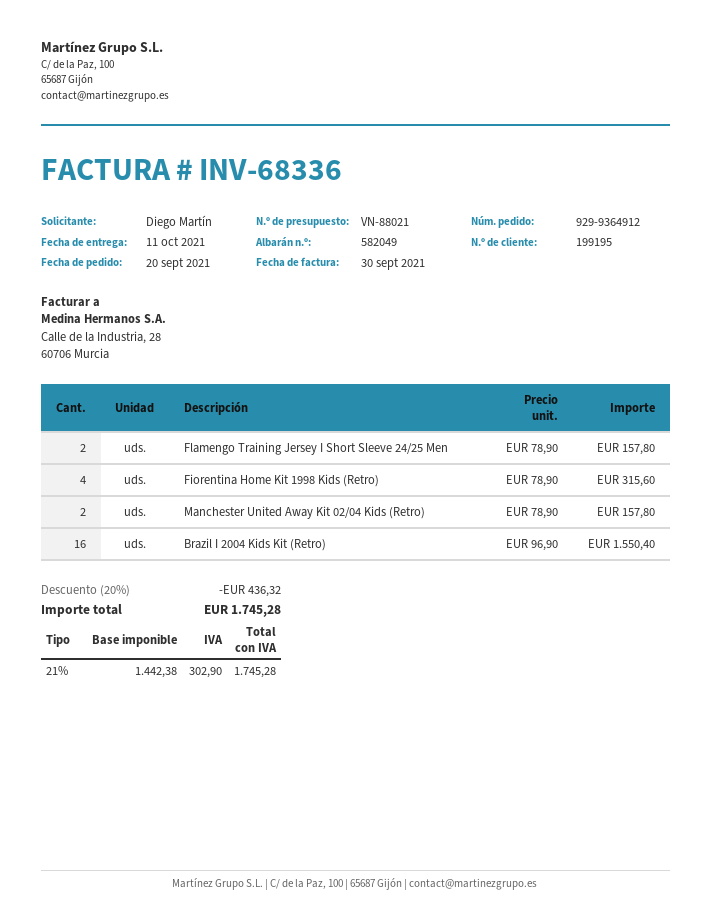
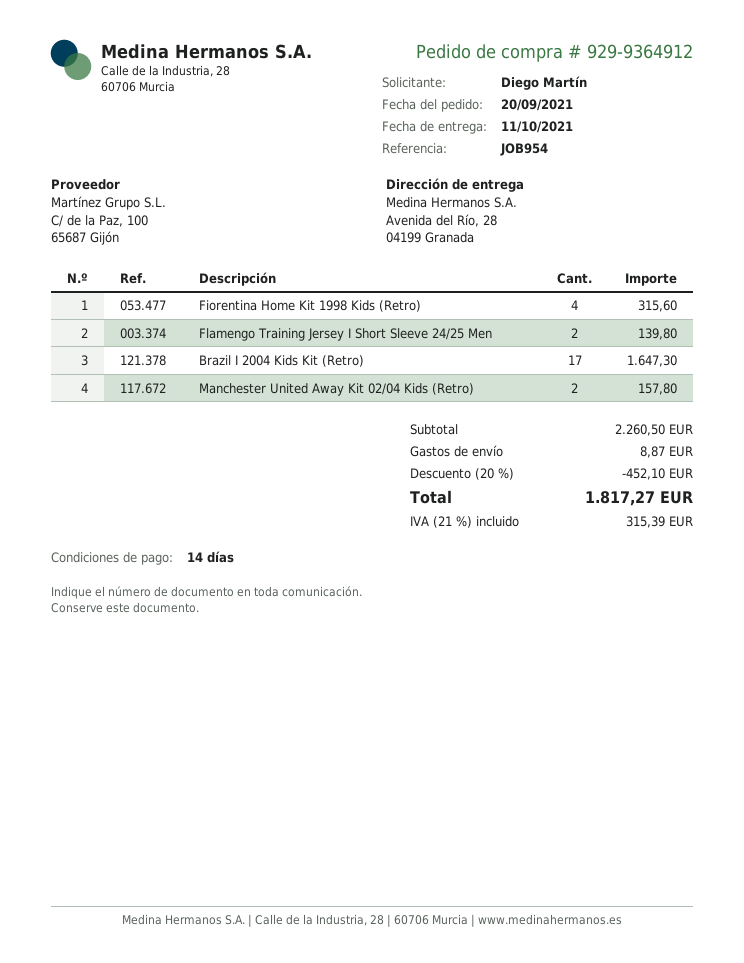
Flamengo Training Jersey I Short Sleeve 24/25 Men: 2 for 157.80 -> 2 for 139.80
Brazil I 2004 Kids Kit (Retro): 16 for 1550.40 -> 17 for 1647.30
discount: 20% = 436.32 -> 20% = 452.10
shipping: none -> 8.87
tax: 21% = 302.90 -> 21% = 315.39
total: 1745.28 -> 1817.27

WORK TO BE COMPLETED
Only the text of the records above, copied exactly, should be returned; the pictures stay out.

RESULT OF THE TASK
Flamengo Training Jersey I Short Sleeve 24/25 Men: 2 for 157.80 -> 2 for 139.80
Brazil I 2004 Kids Kit (Retro): 16 for 1550.40 -> 17 for 1647.30
discount: 20% = 436.32 -> 20% = 452.10
shipping: none -> 8.87
tax: 21% = 302.90 -> 21% = 315.39
total: 1745.28 -> 1817.27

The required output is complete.